++++ Dataset content

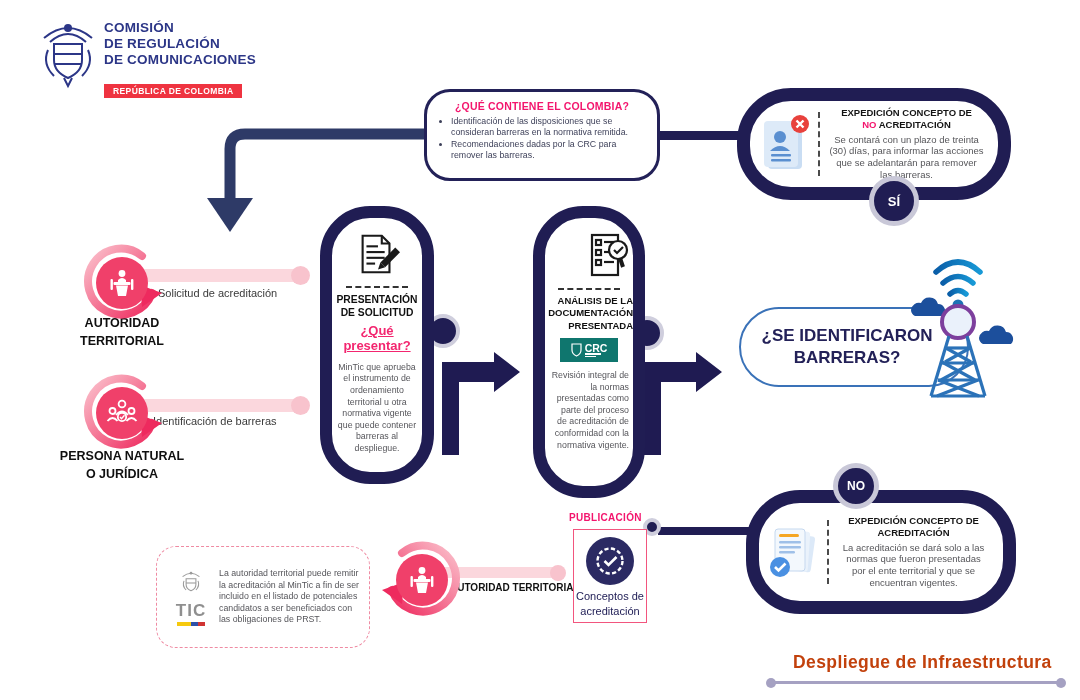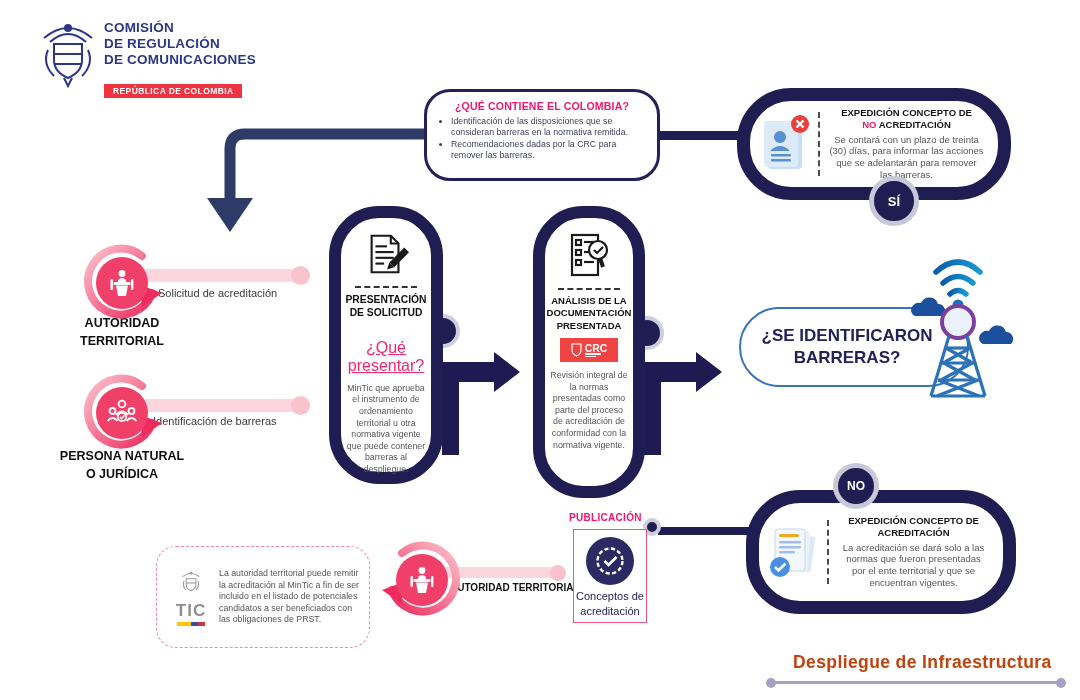--- a/index.html
+++ b/index.html
@@ -195,7 +195,7 @@
 O JURÍDICA</div>
 
   <div class="bump" style="left:426px; top:314px;"></div>
-  <div class="vpill" style="left:329px; top:206px; width:114px; height:278px;">
+  <div class="vpill" style="left:320px; top:206px; width:114px; height:278px;">
     <div class="step-inner">
       <svg width="46" height="46" viewBox="0 0 48 48">
         <g stroke="#1a1a1a" stroke-width="2.2" fill="none">

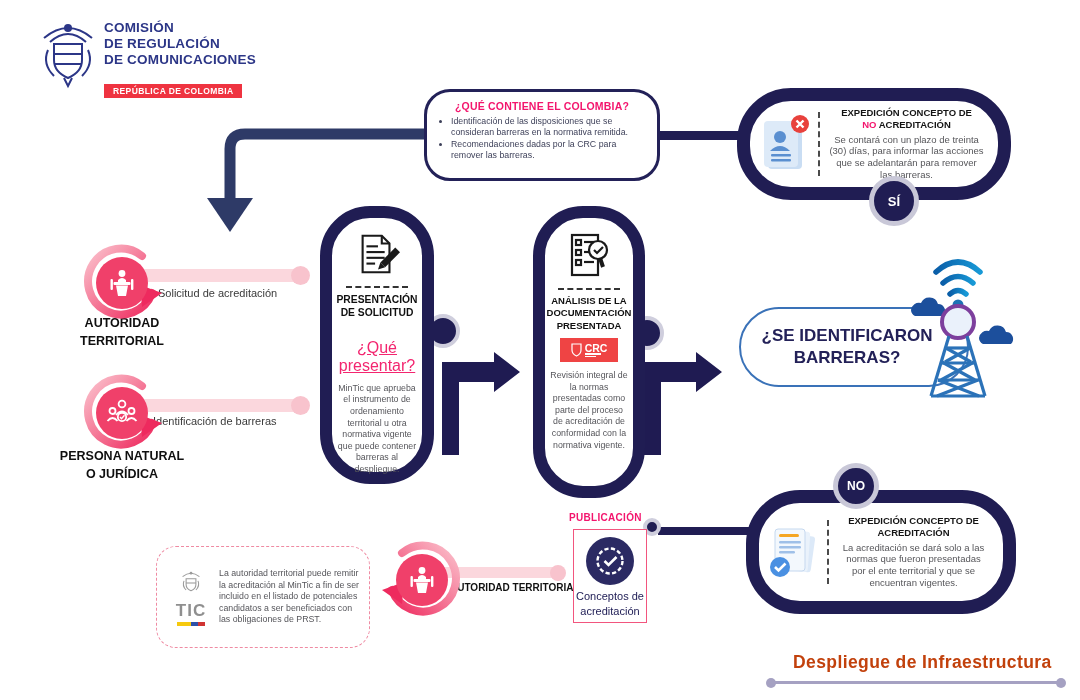--- a/index.html
+++ b/index.html
@@ -224,7 +224,7 @@
   </svg>
 
   <div class="bump" style="left:630px; top:316px;"></div>
-  <div class="vpill" style="left:533px; top:206px; width:112px; height:292px;">
+  <div class="vpill" style="left:533px; top:206px; width:112px; height:292px;text-align:right;">
     <div class="step-inner">
       <svg width="48" height="48" viewBox="0 0 48 48">
         <g stroke="#1a1a1a" stroke-width="2.2" fill="none">

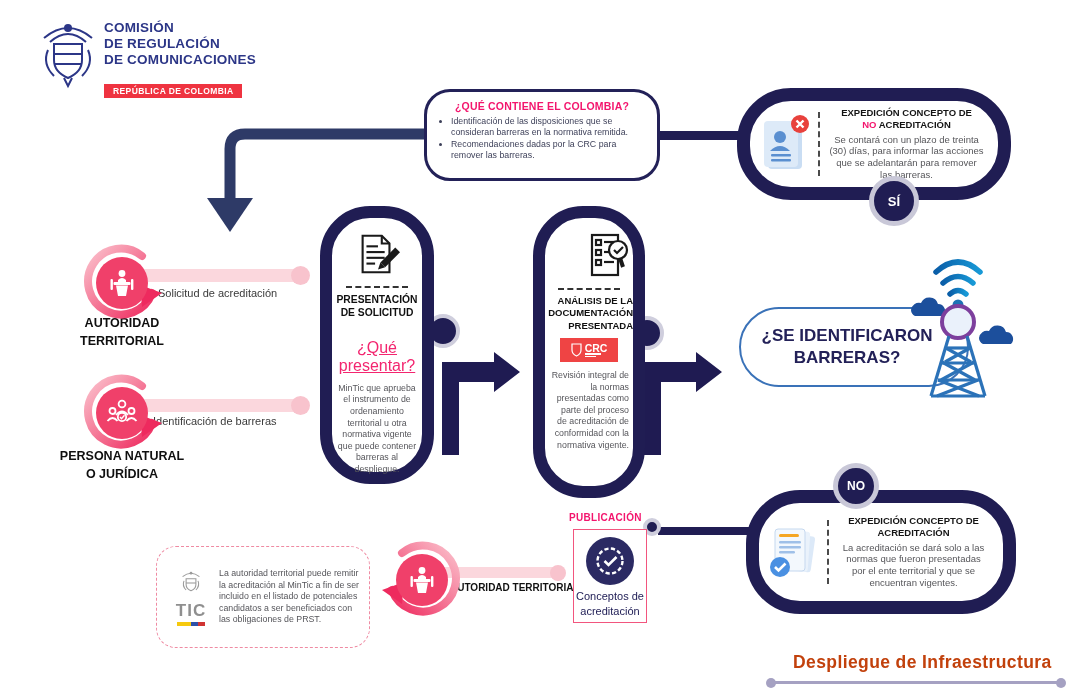--- a/index.html
+++ b/index.html
@@ -50,7 +50,7 @@
   .step-inner { padding-top:13px; }
   .dash-sep { width:62px; border-top:2px dashed #333; margin:5px auto 5px; }
   .step-title { font-size:10.3px; font-weight:bold; color:#101010; line-height:1.3; }
-  .step-link { display:inline-block; margin-top:19px; color:#f3256f; font-weight:normal; font-size:16px; text-decoration:underline; }
+  .step-link { display:inline-block; margin-top:3px; color:#f3256f; font-weight:bold; font-size:13px; text-decoration:underline; }
   .step-body { margin:8px 4px 0; font-size:8.8px; color:#55555a; line-height:1.32; }
   .crc-badge { width:58px; height:24px; background:#ef4444; margin:6px auto 0; display:flex; align-items:center; justify-content:center; gap:3px; }
   .crc-badge .crc-word { color:#fff; font-weight:bold; font-size:10.5px; line-height:1; }

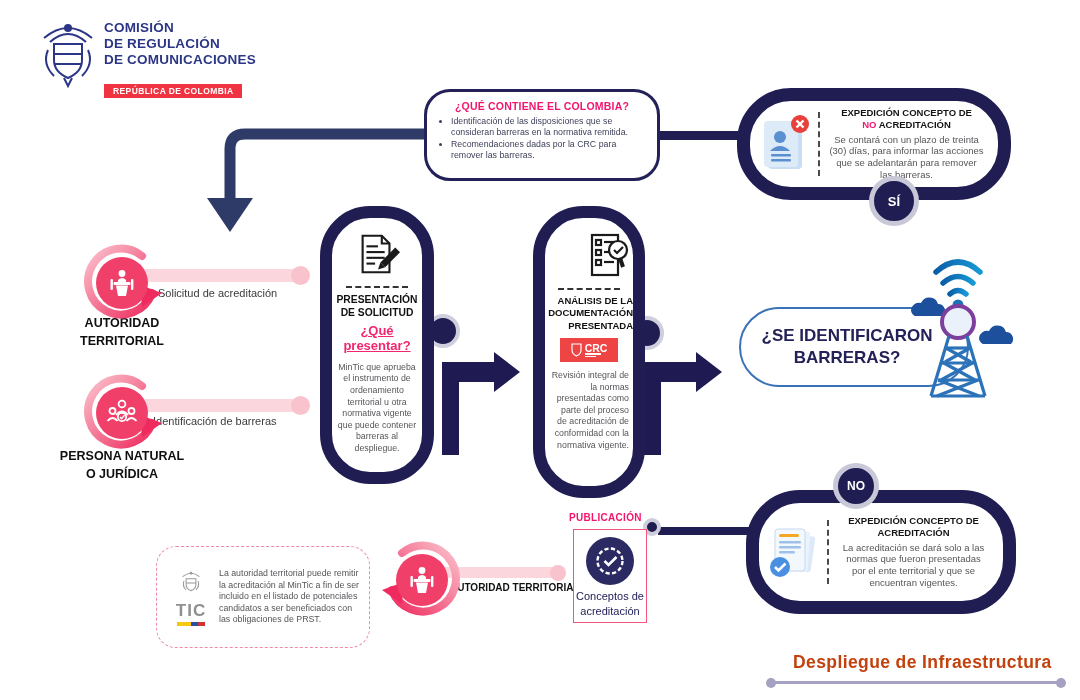--- a/index.html
+++ b/index.html
@@ -52,7 +52,7 @@
   .step-title { font-size:10.3px; font-weight:bold; color:#101010; line-height:1.3; }
   .step-link { display:inline-block; margin-top:3px; color:#f3256f; font-weight:bold; font-size:13px; text-decoration:underline; }
   .step-body { margin:8px 4px 0; font-size:8.8px; color:#55555a; line-height:1.32; }
-  .crc-badge { width:58px; height:24px; background:#ef4444; margin:6px auto 0; display:flex; align-items:center; justify-content:center; gap:3px; }
+  .crc-badge { width:58px; height:24px; background:#0f766e; margin:6px auto 0; display:flex; align-items:center; justify-content:center; gap:3px; }
   .crc-badge .crc-word { color:#fff; font-weight:bold; font-size:10.5px; line-height:1; }
   .crc-badge .crc-lines { display:flex; flex-direction:column; gap:1px; }
   .crc-badge .crc-lines i { display:block; height:1.5px; background:#fff; }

++++++++

▶ [Task item] Give every record again word for word, pictures excluded.

▶ [Written response]
--- a/index.html
+++ b/index.html
@@ -195,7 +195,7 @@
 O JURÍDICA</div>
 
   <div class="bump" style="left:426px; top:314px;"></div>
-  <div class="vpill" style="left:329px; top:206px; width:114px; height:278px;">
+  <div class="vpill" style="left:320px; top:206px; width:114px; height:278px;">
     <div class="step-inner">
       <svg width="46" height="46" viewBox="0 0 48 48">
         <g stroke="#1a1a1a" stroke-width="2.2" fill="none">

--- a/index.html
+++ b/index.html
@@ -224,7 +224,7 @@
   </svg>
 
   <div class="bump" style="left:630px; top:316px;"></div>
-  <div class="vpill" style="left:533px; top:206px; width:112px; height:292px;">
+  <div class="vpill" style="left:533px; top:206px; width:112px; height:292px;text-align:right;">
     <div class="step-inner">
       <svg width="48" height="48" viewBox="0 0 48 48">
         <g stroke="#1a1a1a" stroke-width="2.2" fill="none">

--- a/index.html
+++ b/index.html
@@ -50,7 +50,7 @@
   .step-inner { padding-top:13px; }
   .dash-sep { width:62px; border-top:2px dashed #333; margin:5px auto 5px; }
   .step-title { font-size:10.3px; font-weight:bold; color:#101010; line-height:1.3; }
-  .step-link { display:inline-block; margin-top:19px; color:#f3256f; font-weight:normal; font-size:16px; text-decoration:underline; }
+  .step-link { display:inline-block; margin-top:3px; color:#f3256f; font-weight:bold; font-size:13px; text-decoration:underline; }
   .step-body { margin:8px 4px 0; font-size:8.8px; color:#55555a; line-height:1.32; }
   .crc-badge { width:58px; height:24px; background:#ef4444; margin:6px auto 0; display:flex; align-items:center; justify-content:center; gap:3px; }
   .crc-badge .crc-word { color:#fff; font-weight:bold; font-size:10.5px; line-height:1; }

--- a/index.html
+++ b/index.html
@@ -52,7 +52,7 @@
   .step-title { font-size:10.3px; font-weight:bold; color:#101010; line-height:1.3; }
   .step-link { display:inline-block; margin-top:3px; color:#f3256f; font-weight:bold; font-size:13px; text-decoration:underline; }
   .step-body { margin:8px 4px 0; font-size:8.8px; color:#55555a; line-height:1.32; }
-  .crc-badge { width:58px; height:24px; background:#ef4444; margin:6px auto 0; display:flex; align-items:center; justify-content:center; gap:3px; }
+  .crc-badge { width:58px; height:24px; background:#0f766e; margin:6px auto 0; display:flex; align-items:center; justify-content:center; gap:3px; }
   .crc-badge .crc-word { color:#fff; font-weight:bold; font-size:10.5px; line-height:1; }
   .crc-badge .crc-lines { display:flex; flex-direction:column; gap:1px; }
   .crc-badge .crc-lines i { display:block; height:1.5px; background:#fff; }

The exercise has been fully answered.